The teenage years can be filled with changes, both stressful and pleasing: dating, making and breaking friendships, working and growing into an independent adult. Teenage girls may cope with these life stresses by withdrawing or growing distant from family and friends. Concerned parents can help a teen girl work through any problems causing antisocial behavior.
Antisocial Behavior and Personality
Some teenage girls dread social gatherings and find ways to avoid lingering at family dinner parties. While parents may hope for a teen girl who is a social butterfly, some antisocial behavior may be part of a girl's personality. If she has been antisocial for many years, or most of her life, her behavior may be an example of her personality. Allowing her to cut out of big gatherings early, and spending one-on-one time with her doing activities that she enjoys, will likely be more successful than pushing a daughter to socialize more often.
Depression and Antisocial Behavior
A teen girl who withdraws and isolates herself from others may also experience sadness, guilt, anger toward others, and declining performance at work or school.
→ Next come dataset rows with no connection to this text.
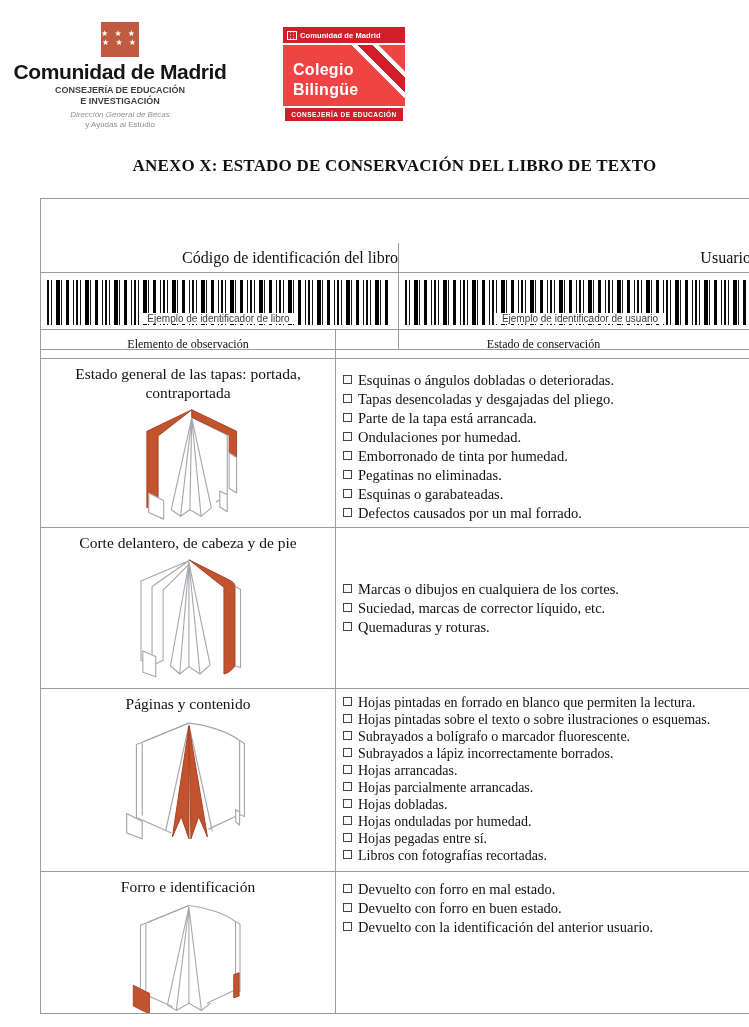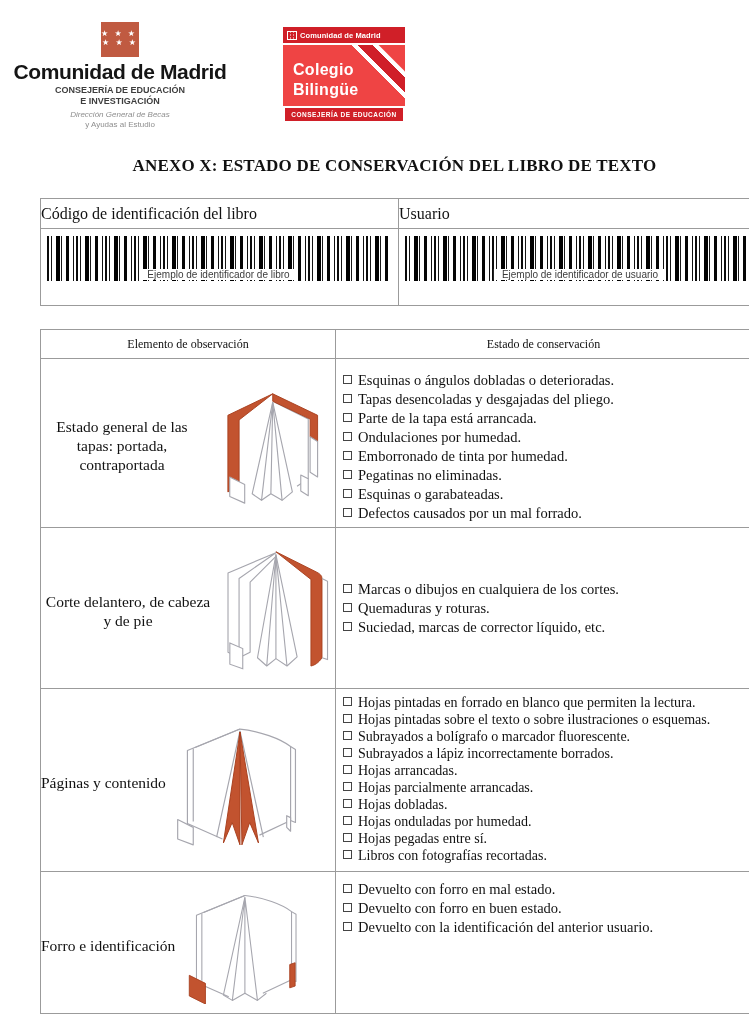"Código de identificación del libro" .id-head > div { margin-top: none -> 44px; text-align: left -> right }
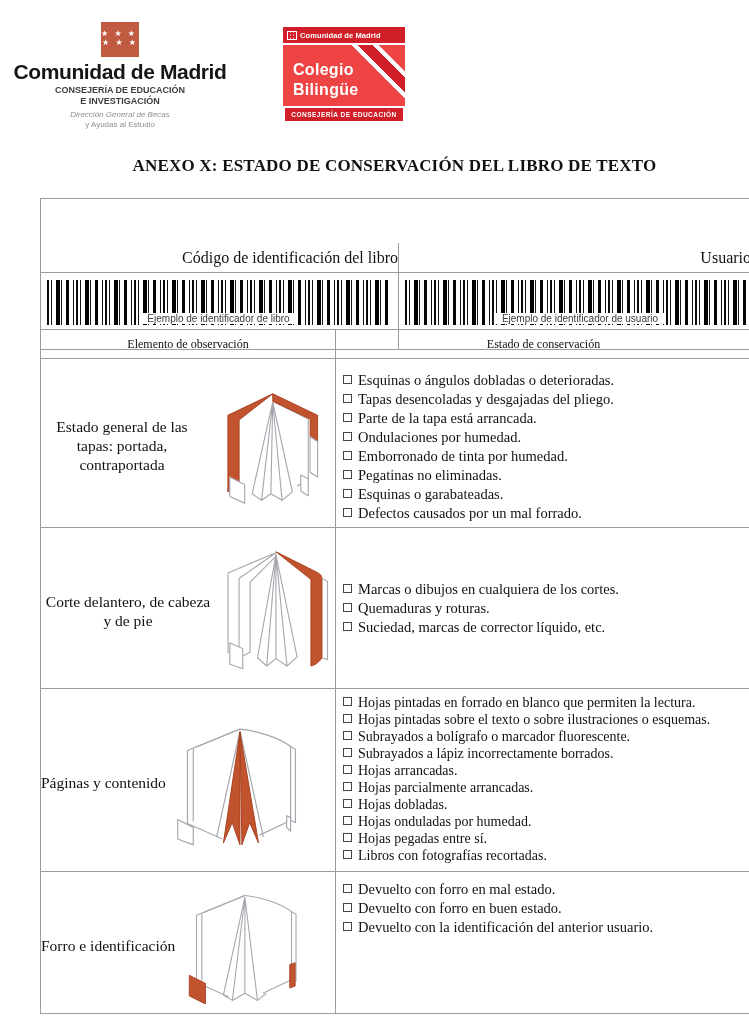"Estado general de las tapas:" .element-cell { flex-direction: row -> column }
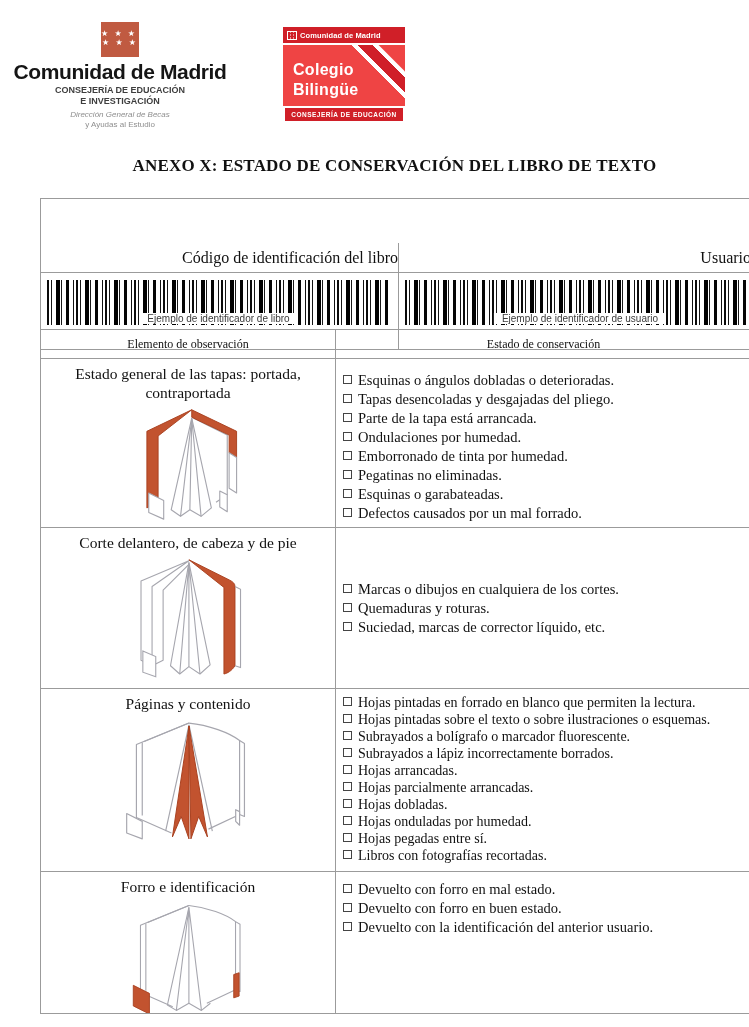"Quemaduras y roturas." div.check-item { order: before "Suciedad, marcas de corrector líquido," -> after "Suciedad, marcas de corrector líquido," }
Teen girls with depression or low self-esteem may speak negatively of themselves and their abilities. If these symptoms last for more than a week, a teen girl may be suffering from depression. Parents may want to call a doctor for advice if they suspect that a teenager may be dealing with depression.
Problems and Antisocial Behavior
Withdrawing from other people can offer teen girls a chance to recuperate before going back into the world. Dealing with bullies, troubled friendships or romantic break-ups, or problems at work or school could play a role in a teenager's antisocial behavior. Offering advice on a teen girl's problems, like seeking tutoring if she is struggling in school or joining a club if she feels lonely, may help her break away from antisocial behavior and regain her confidence.
Talking to Teen Girls About Antisocial Behavior
Moms and Dads should try to create a safe, non-judgmental environment where teen girls can feel comfortable talking about problems. Keep calm as you talk to her and ask her questions to make sure that you understand what bothers her. If she does not want to talk, accept it and ask her if you can talk again later; give her space if she needs it. Showing your support, like offering to take her to see a doctor if she feels depressed, may help your teen girl learn that it is safe to reach out to others for help.